High Connection Scaling

The high connection-count suite stresses 128, 256, and 512 concurrent localhost connections with 20 messages per connection and 1 KiB payloads. It highlights where py-netty's event-loop model pulls ahead of the one-thread-per-connection threaded implementation.
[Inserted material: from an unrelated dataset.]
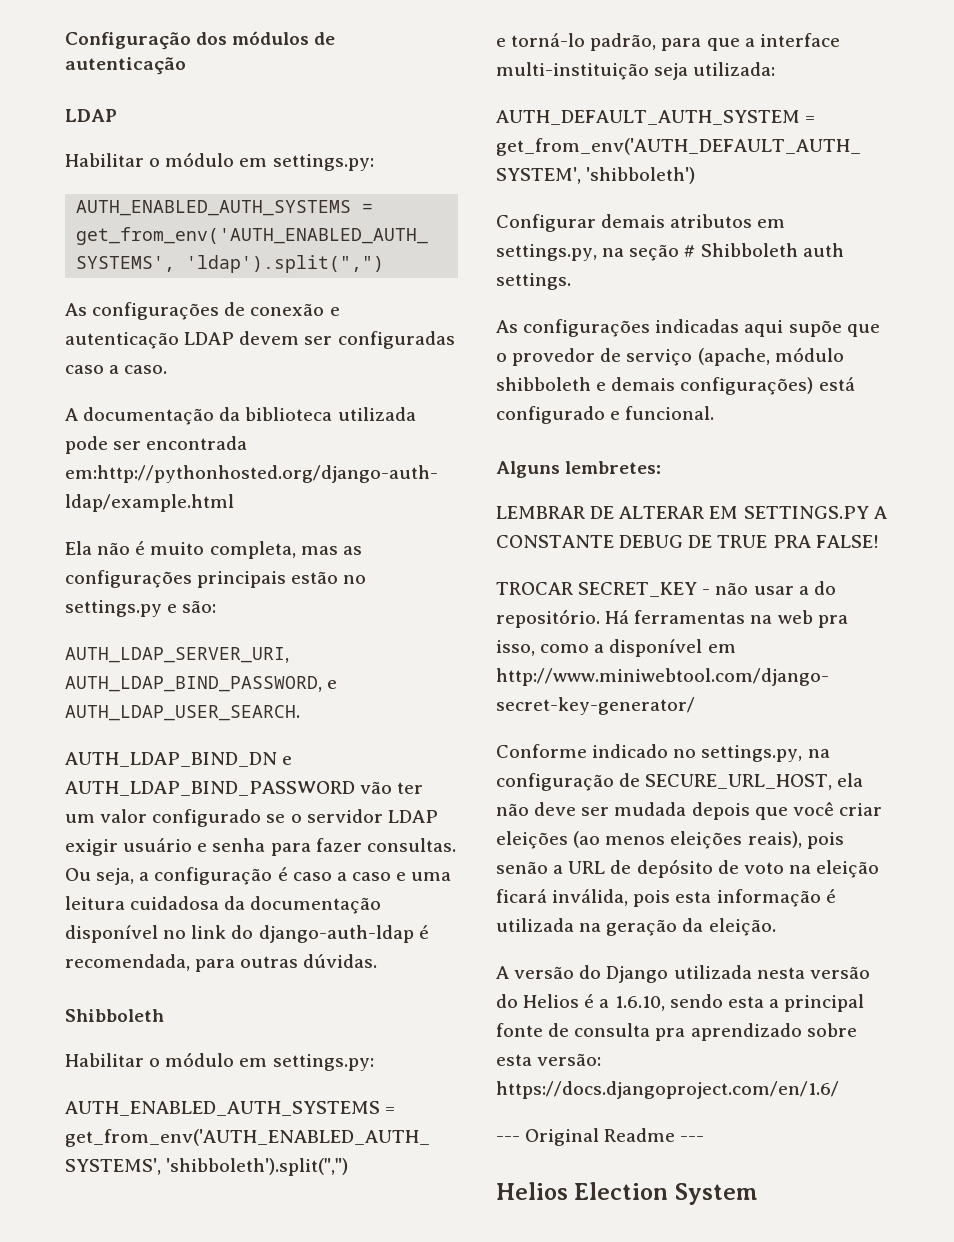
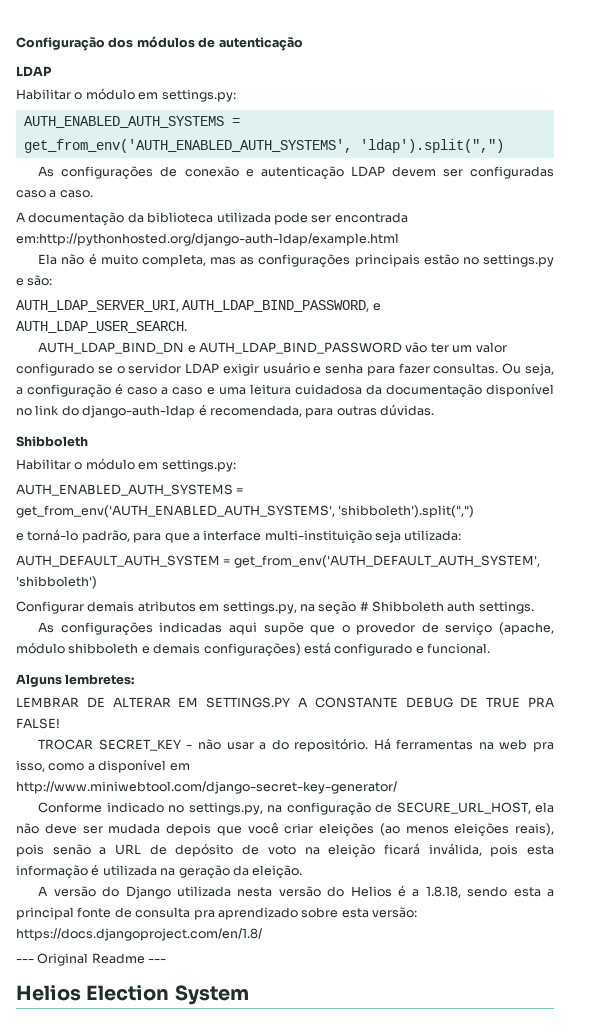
[614,996,665,1011] 1.6.10, -> [425,886,461,898] 1.8.18,
[496,1081,839,1099] https://docs.djangoproject.com/en/1.6/ -> [16,928,262,941] https://docs.djangoproject.com/en/1.8/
In this run, py-netty kept a much steadier message rate as connection count increased, while the threaded implementation degraded more quickly. Compared with threaded sockets, py-netty delivered 24% higher message rate at 128 connections, 48% higher at 256 connections, and 57% higher at 512 connections. This makes the 256-connection case the clearest inflection point for the threaded approach in this local test. asyncio is included as a standard library event-loop baseline and remained the fastest engine by raw message rate in these high-connection cases.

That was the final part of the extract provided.